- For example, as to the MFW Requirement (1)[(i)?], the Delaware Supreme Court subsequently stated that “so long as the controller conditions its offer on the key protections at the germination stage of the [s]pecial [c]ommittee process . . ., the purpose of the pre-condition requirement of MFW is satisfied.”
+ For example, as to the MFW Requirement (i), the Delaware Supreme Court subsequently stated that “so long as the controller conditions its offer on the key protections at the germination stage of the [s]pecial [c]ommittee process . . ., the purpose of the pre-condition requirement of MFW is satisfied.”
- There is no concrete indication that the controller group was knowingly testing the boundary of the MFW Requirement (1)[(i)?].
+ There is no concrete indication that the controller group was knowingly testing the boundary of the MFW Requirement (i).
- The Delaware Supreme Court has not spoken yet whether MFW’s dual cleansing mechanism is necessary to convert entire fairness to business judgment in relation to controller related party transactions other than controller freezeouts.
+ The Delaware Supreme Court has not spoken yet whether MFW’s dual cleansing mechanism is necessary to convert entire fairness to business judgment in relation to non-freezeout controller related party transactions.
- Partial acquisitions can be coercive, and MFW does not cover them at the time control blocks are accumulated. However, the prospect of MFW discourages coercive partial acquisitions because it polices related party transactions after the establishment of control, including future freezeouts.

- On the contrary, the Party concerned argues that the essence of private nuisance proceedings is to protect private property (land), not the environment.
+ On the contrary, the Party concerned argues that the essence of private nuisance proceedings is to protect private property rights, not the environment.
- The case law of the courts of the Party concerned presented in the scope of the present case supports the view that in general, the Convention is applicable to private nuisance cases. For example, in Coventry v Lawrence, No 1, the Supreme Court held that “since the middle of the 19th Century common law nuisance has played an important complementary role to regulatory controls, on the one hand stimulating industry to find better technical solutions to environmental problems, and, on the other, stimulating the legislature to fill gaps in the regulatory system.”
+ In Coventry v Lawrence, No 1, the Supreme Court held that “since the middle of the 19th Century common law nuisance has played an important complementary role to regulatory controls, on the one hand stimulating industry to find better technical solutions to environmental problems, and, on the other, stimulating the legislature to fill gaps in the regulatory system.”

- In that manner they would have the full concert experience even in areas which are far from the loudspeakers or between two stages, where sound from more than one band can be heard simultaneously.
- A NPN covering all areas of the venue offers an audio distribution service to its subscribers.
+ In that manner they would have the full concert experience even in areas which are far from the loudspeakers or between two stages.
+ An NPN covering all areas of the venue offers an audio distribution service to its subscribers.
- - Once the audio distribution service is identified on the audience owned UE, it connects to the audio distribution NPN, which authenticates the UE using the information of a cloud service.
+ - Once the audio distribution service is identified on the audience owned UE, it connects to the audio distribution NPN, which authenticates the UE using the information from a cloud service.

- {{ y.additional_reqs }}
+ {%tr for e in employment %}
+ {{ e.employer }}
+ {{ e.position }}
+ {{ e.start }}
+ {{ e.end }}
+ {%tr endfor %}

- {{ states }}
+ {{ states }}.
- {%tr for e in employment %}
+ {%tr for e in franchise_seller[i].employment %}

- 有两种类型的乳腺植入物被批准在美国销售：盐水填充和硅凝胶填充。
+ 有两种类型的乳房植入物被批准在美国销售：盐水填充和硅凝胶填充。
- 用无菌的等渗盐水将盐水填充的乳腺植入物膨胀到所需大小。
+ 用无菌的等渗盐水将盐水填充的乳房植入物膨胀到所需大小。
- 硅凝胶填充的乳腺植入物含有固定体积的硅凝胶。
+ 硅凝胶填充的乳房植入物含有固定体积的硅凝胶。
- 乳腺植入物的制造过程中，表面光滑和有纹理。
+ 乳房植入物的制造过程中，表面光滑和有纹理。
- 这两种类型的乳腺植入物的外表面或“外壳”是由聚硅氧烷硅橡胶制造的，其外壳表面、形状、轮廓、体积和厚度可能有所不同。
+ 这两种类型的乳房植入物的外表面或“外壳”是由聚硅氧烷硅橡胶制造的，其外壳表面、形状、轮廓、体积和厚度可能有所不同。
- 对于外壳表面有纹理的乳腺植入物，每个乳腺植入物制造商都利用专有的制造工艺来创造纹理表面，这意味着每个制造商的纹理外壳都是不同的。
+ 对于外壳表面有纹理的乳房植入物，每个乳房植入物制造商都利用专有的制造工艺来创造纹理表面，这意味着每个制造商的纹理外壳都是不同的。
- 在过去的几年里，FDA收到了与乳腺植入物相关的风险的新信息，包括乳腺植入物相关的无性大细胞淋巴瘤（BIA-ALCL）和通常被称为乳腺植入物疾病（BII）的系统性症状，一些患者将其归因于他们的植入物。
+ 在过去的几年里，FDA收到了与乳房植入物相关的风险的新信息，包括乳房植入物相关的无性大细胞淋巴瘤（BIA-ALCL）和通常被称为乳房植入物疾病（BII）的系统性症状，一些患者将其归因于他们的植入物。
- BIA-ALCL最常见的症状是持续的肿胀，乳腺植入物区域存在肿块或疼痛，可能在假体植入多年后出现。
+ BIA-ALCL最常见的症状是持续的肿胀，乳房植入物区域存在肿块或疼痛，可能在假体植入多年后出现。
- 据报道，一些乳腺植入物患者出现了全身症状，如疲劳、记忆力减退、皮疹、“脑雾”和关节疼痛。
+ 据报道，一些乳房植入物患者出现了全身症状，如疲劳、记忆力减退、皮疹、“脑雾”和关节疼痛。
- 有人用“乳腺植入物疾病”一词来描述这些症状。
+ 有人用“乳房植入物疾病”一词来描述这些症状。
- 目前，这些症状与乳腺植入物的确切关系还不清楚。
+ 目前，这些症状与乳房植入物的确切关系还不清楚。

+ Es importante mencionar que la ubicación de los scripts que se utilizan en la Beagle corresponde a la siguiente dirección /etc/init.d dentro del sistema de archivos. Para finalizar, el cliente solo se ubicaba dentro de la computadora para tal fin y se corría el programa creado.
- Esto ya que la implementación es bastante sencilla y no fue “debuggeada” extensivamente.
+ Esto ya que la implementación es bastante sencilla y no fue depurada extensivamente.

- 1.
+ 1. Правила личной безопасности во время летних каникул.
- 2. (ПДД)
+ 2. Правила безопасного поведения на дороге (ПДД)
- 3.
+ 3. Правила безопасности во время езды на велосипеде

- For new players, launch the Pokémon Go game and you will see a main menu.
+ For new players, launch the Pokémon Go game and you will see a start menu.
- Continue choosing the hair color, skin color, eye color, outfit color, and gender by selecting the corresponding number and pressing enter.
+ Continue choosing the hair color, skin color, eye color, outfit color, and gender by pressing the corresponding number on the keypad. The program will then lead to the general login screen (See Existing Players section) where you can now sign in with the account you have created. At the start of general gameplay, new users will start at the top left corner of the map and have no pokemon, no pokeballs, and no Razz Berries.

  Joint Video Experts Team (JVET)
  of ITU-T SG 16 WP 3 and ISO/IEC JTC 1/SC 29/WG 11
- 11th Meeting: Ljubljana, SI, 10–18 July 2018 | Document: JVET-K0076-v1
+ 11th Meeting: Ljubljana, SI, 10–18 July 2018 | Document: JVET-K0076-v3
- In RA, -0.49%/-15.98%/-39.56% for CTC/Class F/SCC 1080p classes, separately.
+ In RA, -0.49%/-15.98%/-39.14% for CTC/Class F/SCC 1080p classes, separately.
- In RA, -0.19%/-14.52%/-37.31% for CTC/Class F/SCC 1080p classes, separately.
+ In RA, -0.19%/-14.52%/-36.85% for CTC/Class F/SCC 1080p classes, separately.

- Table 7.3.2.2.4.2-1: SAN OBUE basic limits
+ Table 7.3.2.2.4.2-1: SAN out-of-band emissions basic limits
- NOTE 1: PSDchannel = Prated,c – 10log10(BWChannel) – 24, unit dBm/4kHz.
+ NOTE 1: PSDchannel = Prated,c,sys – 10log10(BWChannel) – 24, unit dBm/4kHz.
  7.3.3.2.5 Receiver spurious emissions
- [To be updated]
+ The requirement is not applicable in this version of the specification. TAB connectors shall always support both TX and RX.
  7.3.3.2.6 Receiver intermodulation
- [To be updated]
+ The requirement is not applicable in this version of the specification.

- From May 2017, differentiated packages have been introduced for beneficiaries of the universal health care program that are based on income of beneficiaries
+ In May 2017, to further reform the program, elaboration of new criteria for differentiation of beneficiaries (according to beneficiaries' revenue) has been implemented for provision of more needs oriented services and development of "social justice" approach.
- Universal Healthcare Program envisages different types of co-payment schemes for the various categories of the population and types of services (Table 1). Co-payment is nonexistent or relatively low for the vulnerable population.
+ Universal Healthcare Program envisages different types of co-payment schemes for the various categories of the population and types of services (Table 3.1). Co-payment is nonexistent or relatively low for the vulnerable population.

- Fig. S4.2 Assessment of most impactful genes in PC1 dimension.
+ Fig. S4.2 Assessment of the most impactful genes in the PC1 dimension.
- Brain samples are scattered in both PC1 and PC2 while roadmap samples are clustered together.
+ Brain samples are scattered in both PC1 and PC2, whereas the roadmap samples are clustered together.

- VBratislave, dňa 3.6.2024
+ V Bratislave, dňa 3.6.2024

++++++

**YOUR TASK**
Show the lines of the material that contain the word "盐水填充和硅凝胶填充".

**ANSWER**
- 有两种类型的乳腺植入物被批准在美国销售：盐水填充和硅凝胶填充。
+ 有两种类型的乳房植入物被批准在美国销售：盐水填充和硅凝胶填充。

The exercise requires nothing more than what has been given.